Ashkelon, Bat Yam and Hadera were the first municipalities to join in this program. Within the framework of this project, participants aged 30 through 50 tour the Holocaust History Museum and the Children’s Memorial, which pays tribute to the approximately 1.5 million Jewish children who were murdered during the Holocaust. In addition to the tours, they participate in lectures led by Russian-speaking experts, who themselves participate in special training from Yad Vashem’s Commemoration and Community Relations Division.
In 2018, Tel Aviv, Lod, Kiryat Malachi, Yokne’am and Katzrin also participated in this project and additional municipalities and regional councils have expressed interest in sending residents to this important project. Ashkelon First Vice Mayor Sofia Beilina says, “I am deeply convinced that our cooperative project with Yad Vashem and the Genesis Philanthropy Group is vital for new immigrants – especially for the younger generation – and will deepen their connection with the People of Israel and our history. Visiting the Mount of Remembrance will help continue the link between generations and affiliate our new citizens with our shared historical heritage.”

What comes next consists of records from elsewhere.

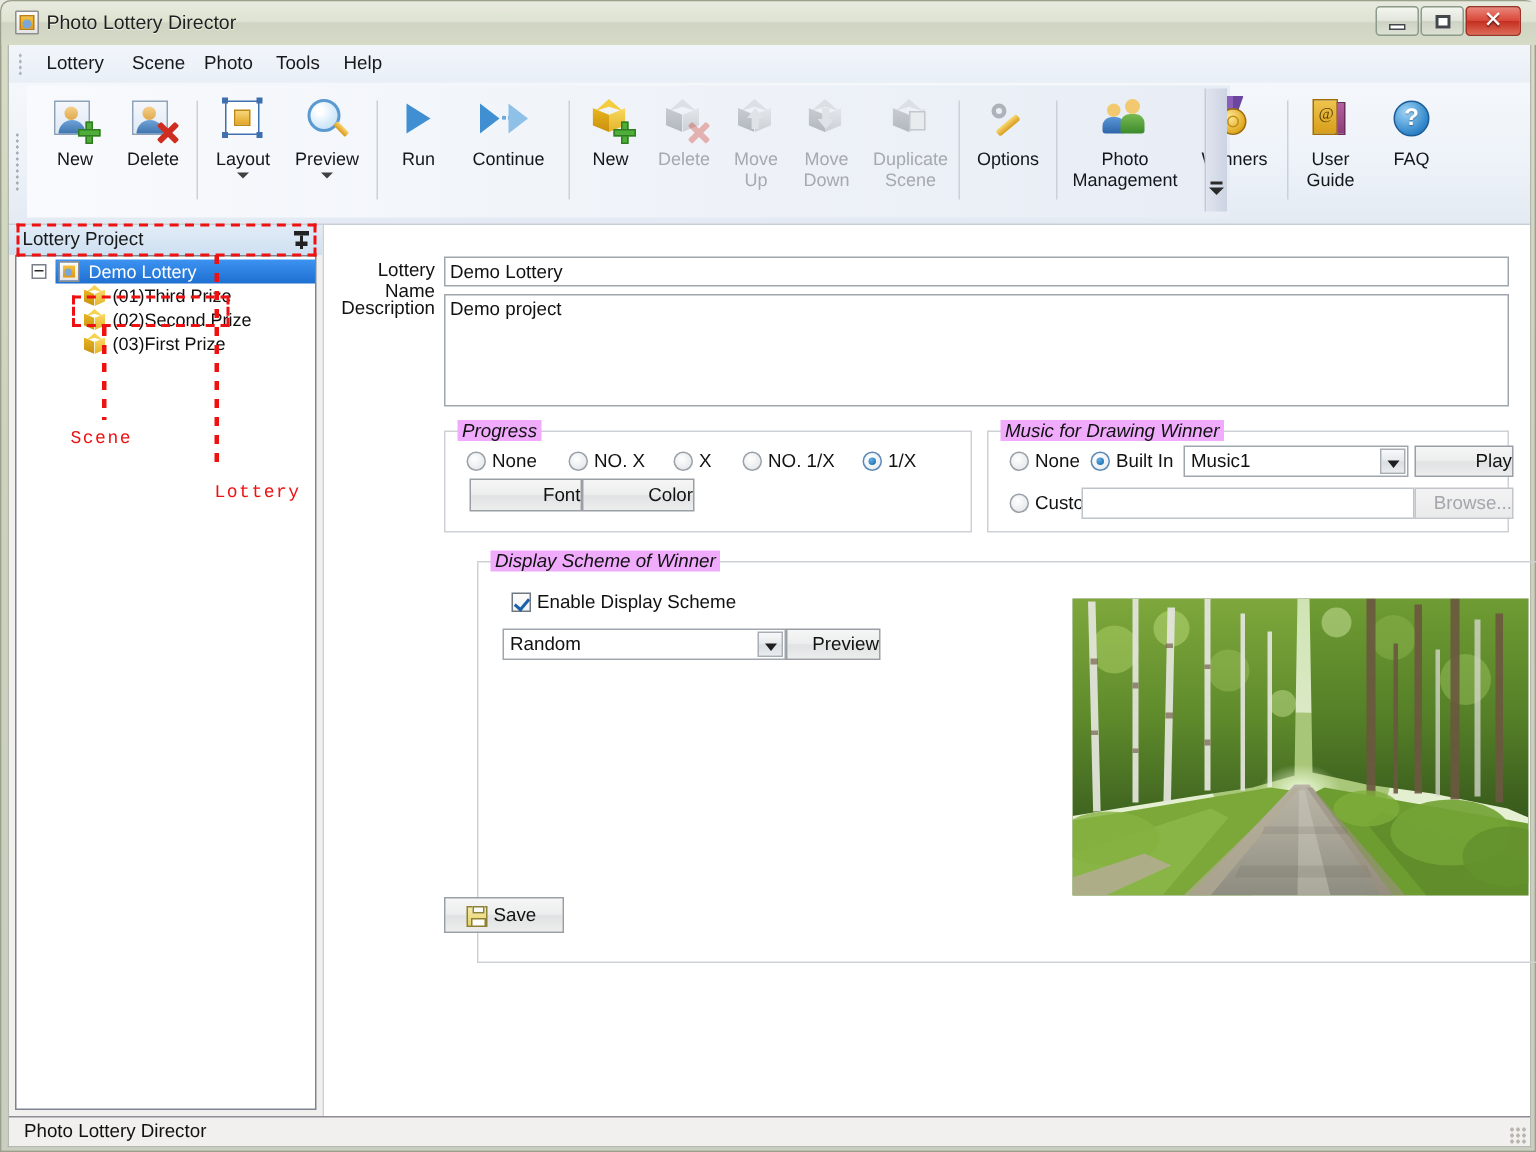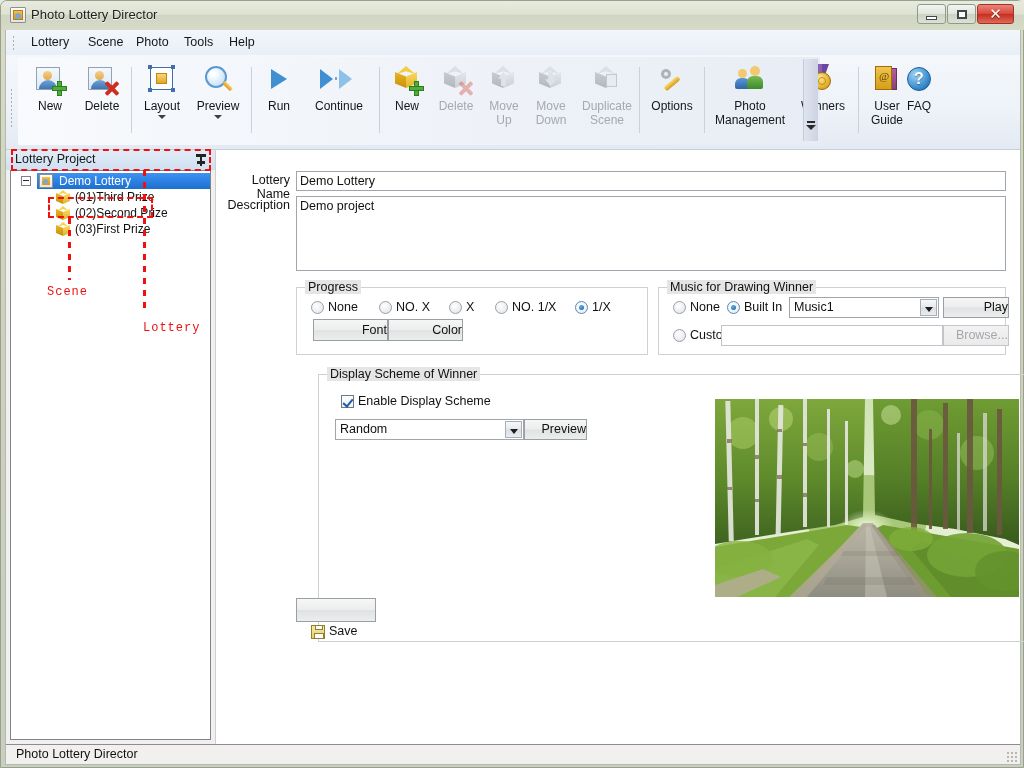--- a/index.html
+++ b/index.html
@@ -508,7 +508,7 @@
           <span class="lbl">User
 Guide</span>
         </div>
-        <div class="tb-item" style="left:877px;width:48px">
+        <div class="tb-item" style="left:899px;width:48px">
           <span class="ico">
               <span class="ic-faq"></span>
             </span>

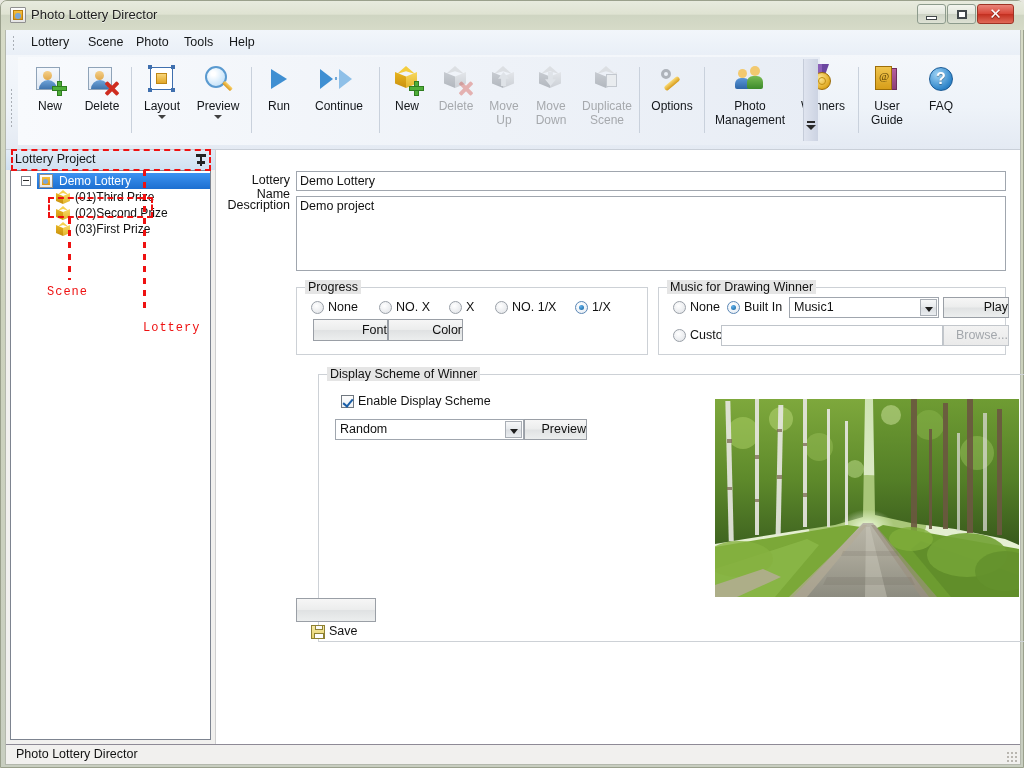--- a/index.html
+++ b/index.html
@@ -262,7 +262,7 @@
   #description{left:80px;top:46px;width:710px;height:75px;line-height:15px;}
   
   .grp{position:absolute;border:1px solid #cdd1d6;box-sizing:border-box;}
-  .grp-title{position:absolute;top:-8px;left:8px;background:#e5e5e5;padding:0 3px;font-size:12.5px;color:#111;}
+  .grp-title{position:absolute;top:-8px;left:8px;background:#f0abfc;padding:0 3px;font-size:12.5px;color:#111;font-style:italic;}
   #grp-progress{left:80px;top:137px;width:352px;height:68px;}
   #grp-music{left:442px;top:137px;width:348px;height:68px;}
   #grp-display{left:80px;top:224px;width:710px;height:268px;margin-left:22px;}

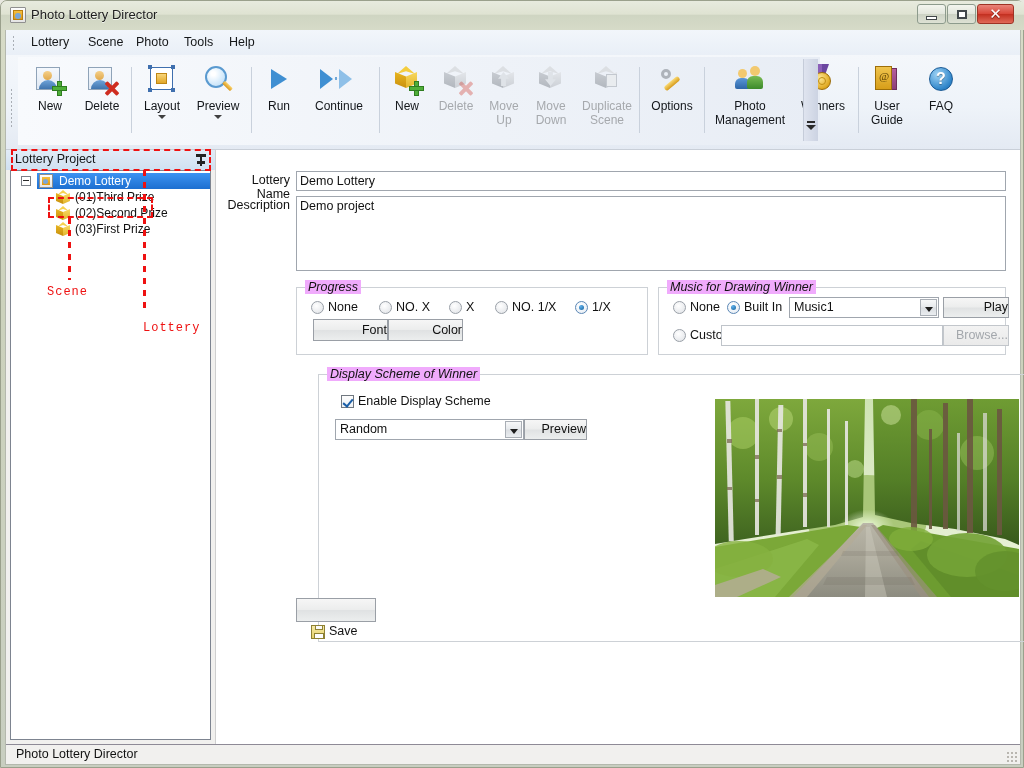--- a/index.html
+++ b/index.html
@@ -314,7 +314,7 @@
   }
   
   #btn-save{left:80px;top:448px;width:80px;height:24px;}
-  #save-inner{position:absolute;left:0;top:0;right:0;bottom:0;margin-top:21px;}
+  #save-inner{position:absolute;left:0;top:0;right:0;bottom:0;}
   #save-ico{position:absolute;left:14px;top:5px;width:14px;height:14px;
     background:linear-gradient(to bottom,#f6e9a6,#e6d26a);border:1px solid #8e8133;box-sizing:border-box;}
   #save-ico::before{content:"";position:absolute;left:3px;top:-1px;width:8px;height:5px;background:#fafafa;border:1px solid #8e8133;box-sizing:border-box;}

“The tour of Yad Vashem and the lectures were extremely impressive not only for me, but for the whole group,” remarks Bat Yam resident and seminar participant Vitaly Moroz. “This was one of the most memorable and impactful days of my life and will remain with me forever.”
Natalie Shnaiderman, director of global grant-making at Genesis, explains that in Russia, the study of the Holocaust is still not part of the school curriculum.
“The new generation is often not aware of the entire narrative. For them, the visit to Yad Vashem is a very emotional and important day that closes the gap between their self-identification and their knowledge of history.”
She explains that many immigrant participants are shocked to learn the scope and scale of the Holocaust. For many, this is the first time they encounter a Jewish narrative to these events.
Shnaiderman continues, “We want to enable Russian-speaking Israelis, especially those from the new generation, to meaningfully engage with their own Jewish narrative and connect intellectually and emotionally to the history of the Holocaust. Without understanding the events of the Holocaust, it is hard to strengthen their Jewish identity. A central part of their identity will be missing.”
The history seminar that participants attend, she says, is particularly important, because it provides possible answers to difficult questions. Shnaiderman added that the Soviet regime created significant difficulties in collecting historical data on the Holocaust in the USSR.
“The general public is largely ignorant of the scale of the Holocaust in the territories of the Soviet Union and the efforts that the Soviet regime took to prevent it from being part of the public discourse.” As a result, Shnaiderman explains, the study of the events that took place there lags far behind the research that has been conducted in other European countries. These gaps need to be closed by finding archival materials, helping in scholarly analysis and assisting Holocaust researchers.
“Yad Vashem, with its professionalism and experience, can effectively teach the history of the Holocaust in the USSR,” says Manusova. “Telling the story of these events leads to a more meaningful future in which we will better understand and appreciate our shared Jewish identities.”
This article was written in collaboration with Yad Vashem.